UNIVERSAL LIFE INSURANCE
That means the policyholder decides how much to put in above a set minimum or a ‘target premium’. By extension, the policyholder also determines the face amount of the policy. Some need universal life insurance primarily for the cash accumulation. Doctors are a primary example, utilizing universal life policies as a deferred cash accumulation vehicle that’s protected from most malpractice suits.
Universal life insurance policies accumulate cash value — cash value that grows tax deferred. Guarantees are based on the claims-paying ability of the issuing company.
Universal life insurance policies normally let policyholders borrow a portion of their policy’s cash value under fairly favorable terms. And interest payments on policy loans go directly back into the policy’s cash value.*
When the policyholder dies, his or her beneficiaries receive the benefit from the policy. On that note, depending how the policy is structured, the benefits may or may not be taxable. Policies normally become taxable if they are funded over the MEC level – if this occurs, the policies becoming Modified Endowment Contracts, which carry various tax implications.
Accessing the cash value in your insurance policy through borrowing — or partial surrenders — has the potential to reduce the policy’s cash value and benefit.
It is important to work with an agent or advisor that properly illustrates the cash growth expectations with reasonable rate assumptions.

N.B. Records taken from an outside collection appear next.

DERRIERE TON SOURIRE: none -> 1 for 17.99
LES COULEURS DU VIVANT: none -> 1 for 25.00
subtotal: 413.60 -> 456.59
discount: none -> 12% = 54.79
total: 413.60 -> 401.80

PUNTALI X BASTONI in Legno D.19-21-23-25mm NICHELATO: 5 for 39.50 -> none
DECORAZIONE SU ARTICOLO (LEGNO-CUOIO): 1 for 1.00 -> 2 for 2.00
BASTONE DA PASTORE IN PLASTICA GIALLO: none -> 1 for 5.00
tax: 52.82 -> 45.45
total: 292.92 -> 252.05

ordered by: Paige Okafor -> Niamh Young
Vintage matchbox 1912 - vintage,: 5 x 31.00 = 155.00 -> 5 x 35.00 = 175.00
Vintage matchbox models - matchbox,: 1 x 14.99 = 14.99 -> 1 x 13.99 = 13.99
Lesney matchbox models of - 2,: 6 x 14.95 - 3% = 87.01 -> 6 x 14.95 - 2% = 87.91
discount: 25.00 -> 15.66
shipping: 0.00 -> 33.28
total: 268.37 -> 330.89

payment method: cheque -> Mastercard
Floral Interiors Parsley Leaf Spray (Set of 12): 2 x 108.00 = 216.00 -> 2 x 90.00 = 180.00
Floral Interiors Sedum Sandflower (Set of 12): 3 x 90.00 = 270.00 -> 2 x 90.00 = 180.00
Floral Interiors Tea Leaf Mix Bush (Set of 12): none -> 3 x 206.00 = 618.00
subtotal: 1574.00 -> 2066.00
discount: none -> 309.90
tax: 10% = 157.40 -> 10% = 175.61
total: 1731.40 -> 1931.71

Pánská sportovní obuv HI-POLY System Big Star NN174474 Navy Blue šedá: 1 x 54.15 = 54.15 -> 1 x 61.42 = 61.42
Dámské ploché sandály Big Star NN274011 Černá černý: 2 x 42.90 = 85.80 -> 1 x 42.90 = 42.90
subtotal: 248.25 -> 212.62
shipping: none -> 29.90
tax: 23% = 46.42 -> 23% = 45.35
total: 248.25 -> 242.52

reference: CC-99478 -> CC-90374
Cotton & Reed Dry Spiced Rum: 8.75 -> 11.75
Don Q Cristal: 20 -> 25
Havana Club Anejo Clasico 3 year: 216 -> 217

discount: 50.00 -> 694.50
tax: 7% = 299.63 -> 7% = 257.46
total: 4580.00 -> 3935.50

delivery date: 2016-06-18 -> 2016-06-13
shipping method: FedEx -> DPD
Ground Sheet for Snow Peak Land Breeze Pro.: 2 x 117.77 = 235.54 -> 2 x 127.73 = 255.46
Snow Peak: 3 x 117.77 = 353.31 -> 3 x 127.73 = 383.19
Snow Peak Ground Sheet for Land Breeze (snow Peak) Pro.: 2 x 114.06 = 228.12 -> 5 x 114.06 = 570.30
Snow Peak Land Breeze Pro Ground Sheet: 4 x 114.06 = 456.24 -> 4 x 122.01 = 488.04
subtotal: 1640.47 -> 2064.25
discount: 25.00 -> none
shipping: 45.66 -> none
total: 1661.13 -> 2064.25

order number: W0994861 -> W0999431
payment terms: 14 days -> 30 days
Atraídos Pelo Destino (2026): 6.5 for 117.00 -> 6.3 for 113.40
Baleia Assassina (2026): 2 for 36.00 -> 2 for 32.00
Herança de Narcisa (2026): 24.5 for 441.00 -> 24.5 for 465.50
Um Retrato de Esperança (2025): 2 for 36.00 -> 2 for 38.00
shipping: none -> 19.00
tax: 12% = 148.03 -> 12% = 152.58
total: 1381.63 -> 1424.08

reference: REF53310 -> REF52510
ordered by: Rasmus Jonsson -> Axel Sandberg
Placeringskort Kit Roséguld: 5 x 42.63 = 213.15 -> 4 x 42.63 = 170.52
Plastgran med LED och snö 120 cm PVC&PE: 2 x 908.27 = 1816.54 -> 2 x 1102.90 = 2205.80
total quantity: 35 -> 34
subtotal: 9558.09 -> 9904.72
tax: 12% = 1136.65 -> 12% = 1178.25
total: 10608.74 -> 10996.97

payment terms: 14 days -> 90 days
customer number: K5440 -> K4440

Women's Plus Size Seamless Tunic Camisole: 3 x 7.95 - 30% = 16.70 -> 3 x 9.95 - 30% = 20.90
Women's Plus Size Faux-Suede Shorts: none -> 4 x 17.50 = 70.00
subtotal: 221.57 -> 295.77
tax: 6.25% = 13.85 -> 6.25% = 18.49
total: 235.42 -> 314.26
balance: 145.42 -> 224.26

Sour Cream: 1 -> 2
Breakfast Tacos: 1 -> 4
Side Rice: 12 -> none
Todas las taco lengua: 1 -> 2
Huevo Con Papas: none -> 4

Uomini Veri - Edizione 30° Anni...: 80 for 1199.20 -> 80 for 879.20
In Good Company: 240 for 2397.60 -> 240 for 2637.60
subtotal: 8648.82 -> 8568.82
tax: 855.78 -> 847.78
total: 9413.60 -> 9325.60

Universal life policies issued in the 80s were illustrated with double digit rates, only to run out of cash as rates fell later on – this can cause lapses, where insurance companies will demand more of a premium to keep the policy going. This happens becuase as the cash value grows in the policy, the cost of insurance (COI) rises as well over time. Therefore, some of this cash growth that is illustrated is planned to be used to offset the future increase in the COI – it is important to under-promise and over-deliver!
Universal life insurance can be structured so that the cash value that accumulates will eventually cover the premiums. However, additional out-of-pocket payments may be required if the policy’s dividend decreases or if investment returns underperform.
Several factors will affect the cost and availability of life insurance, including age, health, and the type and amount of insurance purchased. Life insurance policies have expenses, including mortality and other charges. If a policy is surrendered prematurely, the policyholder also may pay surrender charges and have income tax implications. You should consider determining whether you are insurable before implementing a strategy involving life insurance. Any guarantees associated with a policy are dependent on the ability of the issuing insurance company to continue making claim payments.
Withdrawals of earnings are fully taxable at ordinary income tax rates. If you are under age 59½ when you make the withdrawal, you may be subject to surrender charges and assessed a 10% federal income tax penalty. Also, withdrawals will reduce the benefits and value of the contract. Life insurance is not FDIC insured. It is not insured by any federal government agency or bank or savings association.
Generally, loans taken from a policy will be free of current income taxes, provided certain conditions are met, such as the policy does not lapse or mature. Keep in mind that loans and withdrawals reduce the policy’s cash value and death benefit. Loans also increase the possibility that the policy may lapse. If the policy lapses, matures, or is surrendered, the loan balance will be considered a distribution and will be taxable.